Não dá para esconder imagens de jornalistas sendo decapitados pelo terrorismo do Estado Islâmico

Piloto jordaniano queimado por terroristas do Estado Islâmico

Piloto jordaniano queimado por terroristas do Estado Islâmico

A jornalista Dorrit Harazim, secundando outros autores, escreveu, em “O Globo”, artigo no qual condena a divulgação das imagens de jornalistas (e quaisquer outras pessoas) sendo decapitados (ou, no caso piloto jordaniano, queimado) pelos terroristas do Estado Islâmico.

Seu argumento: a divulgação é tudo aquilo que os líderes do Estado Islâmico querem. Ao assustar indivíduos de todo o mundo, sugerindo que é incontrolável e que os estadistas das grandes potências devem subordinar-se às suas propostas, o Estado Islâmico planeja provar que tem poder e não hesita.
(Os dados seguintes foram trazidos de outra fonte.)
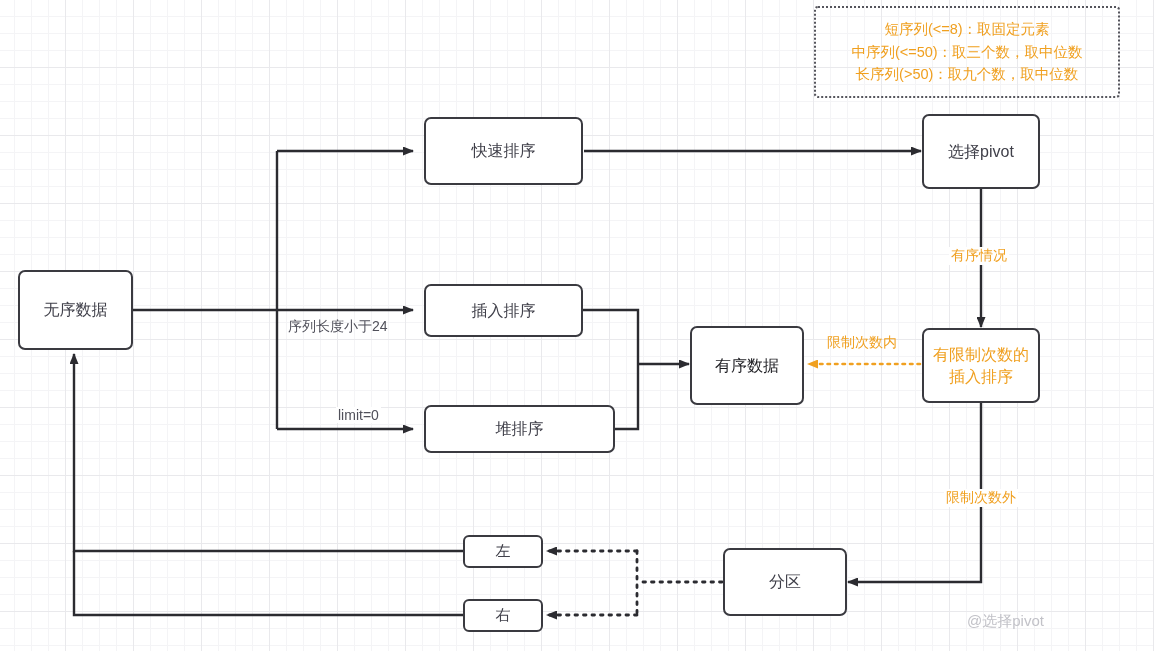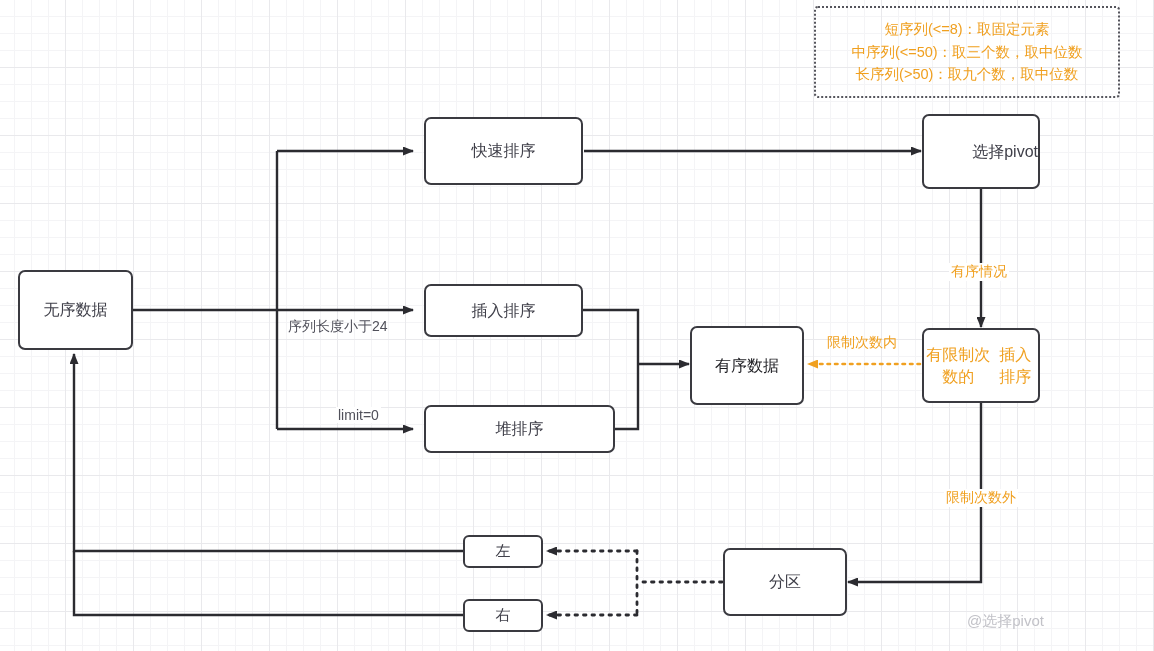--- a/index.html
+++ b/index.html
@@ -154,7 +154,7 @@
     <span>有序数据</span>
   </div>
 
-  <div class="node" style="left:922px; top:114px; width:118px; height:75px;justify-content:flex-end;">
+  <div class="node" style="left:922px; top:114px; width:118px; height:75px;">
     <span>选择pivot</span>
   </div>
 

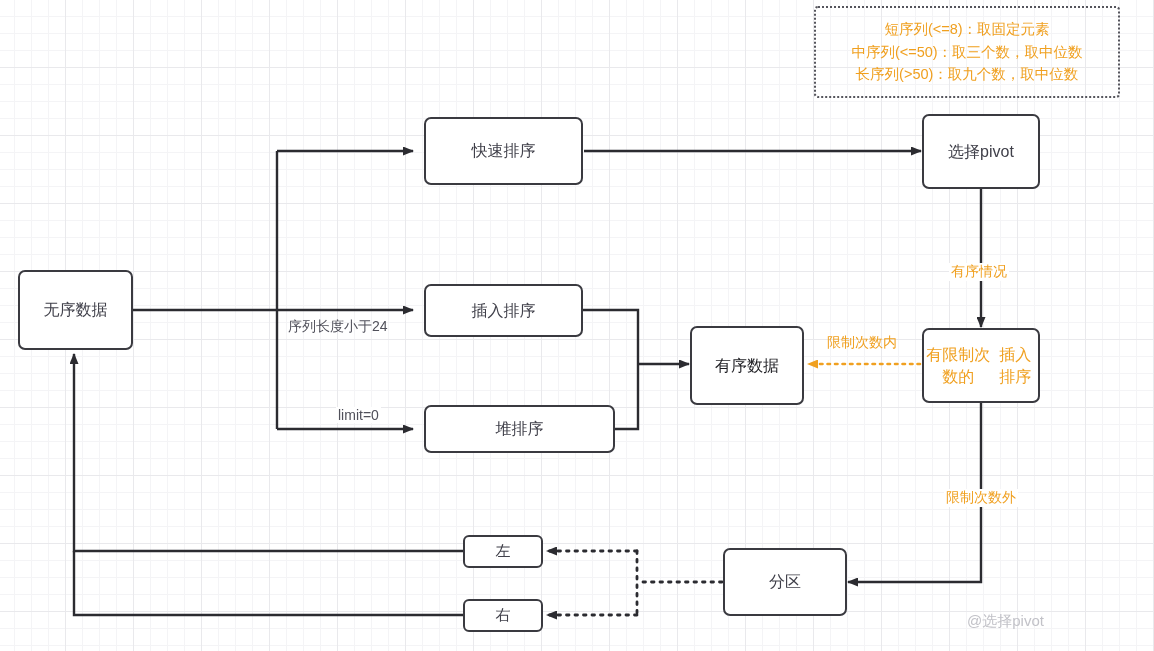--- a/index.html
+++ b/index.html
@@ -189,7 +189,7 @@
     <span>limit=0</span>
   </div>
 
-  <div class="edge-label orange chip" style="left:949px; top:247px;margin-top:16px;">
+  <div class="edge-label orange chip" style="left:949px; top:247px;">
     <span>有序情况</span>
   </div>
 

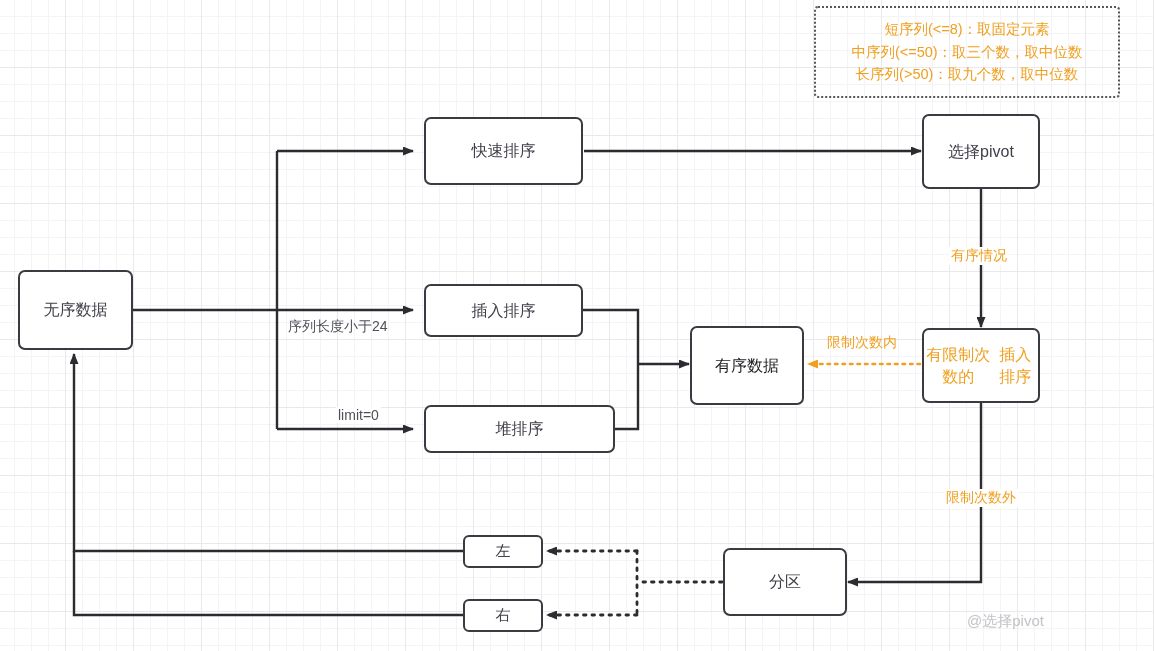--- a/index.html
+++ b/index.html
@@ -158,7 +158,7 @@
     <span>选择pivot</span>
   </div>
 
-  <div class="node orange-text" style="left:922px; top:328px; width:118px; height:75px; flex-direction:row;">
+  <div class="node orange-text" style="left:922px; top:328px; width:118px; height:75px; flex-direction:column;">
     <span>有限制次数的</span>
     <span>插入排序</span>
   </div>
Para expor o que quer, conta com a anuência da mídia internacional, que exibe as imagens das mortes parcial ou integralmente.

Se o Estado Islâmico quer isto mesmo, que as cenas sejam exibidas em todos os países, então é mais inteligente não divulgá-las? Não divulgá-las muda o quê mesmo? Não muda nada. Se os grandes jornais e redes de televisão deixarem de mostrá-las — com o objetivo de não chocar e de não contribuir para fortalecer os terroristas —, o Estado Islâmico não deixará de cometer os crimes. Porque conta com um fenômeno que mesmo jornalistas ainda não conseguem dimensionar de maneira precisa — a internet. “Retirar” as imagens das grandes redes e publicações não significa que não serão mostradas, vistas e comentadas, por milhões de pessoas, inclusive jornalistas.

Cabe a cada publicação e rede de televisão mostrar as cenas ou não. Eu, por exemplo, não aprecio vê-las. Mas defendo a divulgação integral e quem não quiser ver, por um motivo ou não, que não veja. As cenas brutais, uma volta à barbárie, colocam o mundo, cada vez mais, contra os terroristas e, erradamente, contra os árabes em geral. Exibi-las, por sinal, reforça a ideia de que uma intervenção transnacional — e não apenas norte-americana — é vital no Iraque e outros países.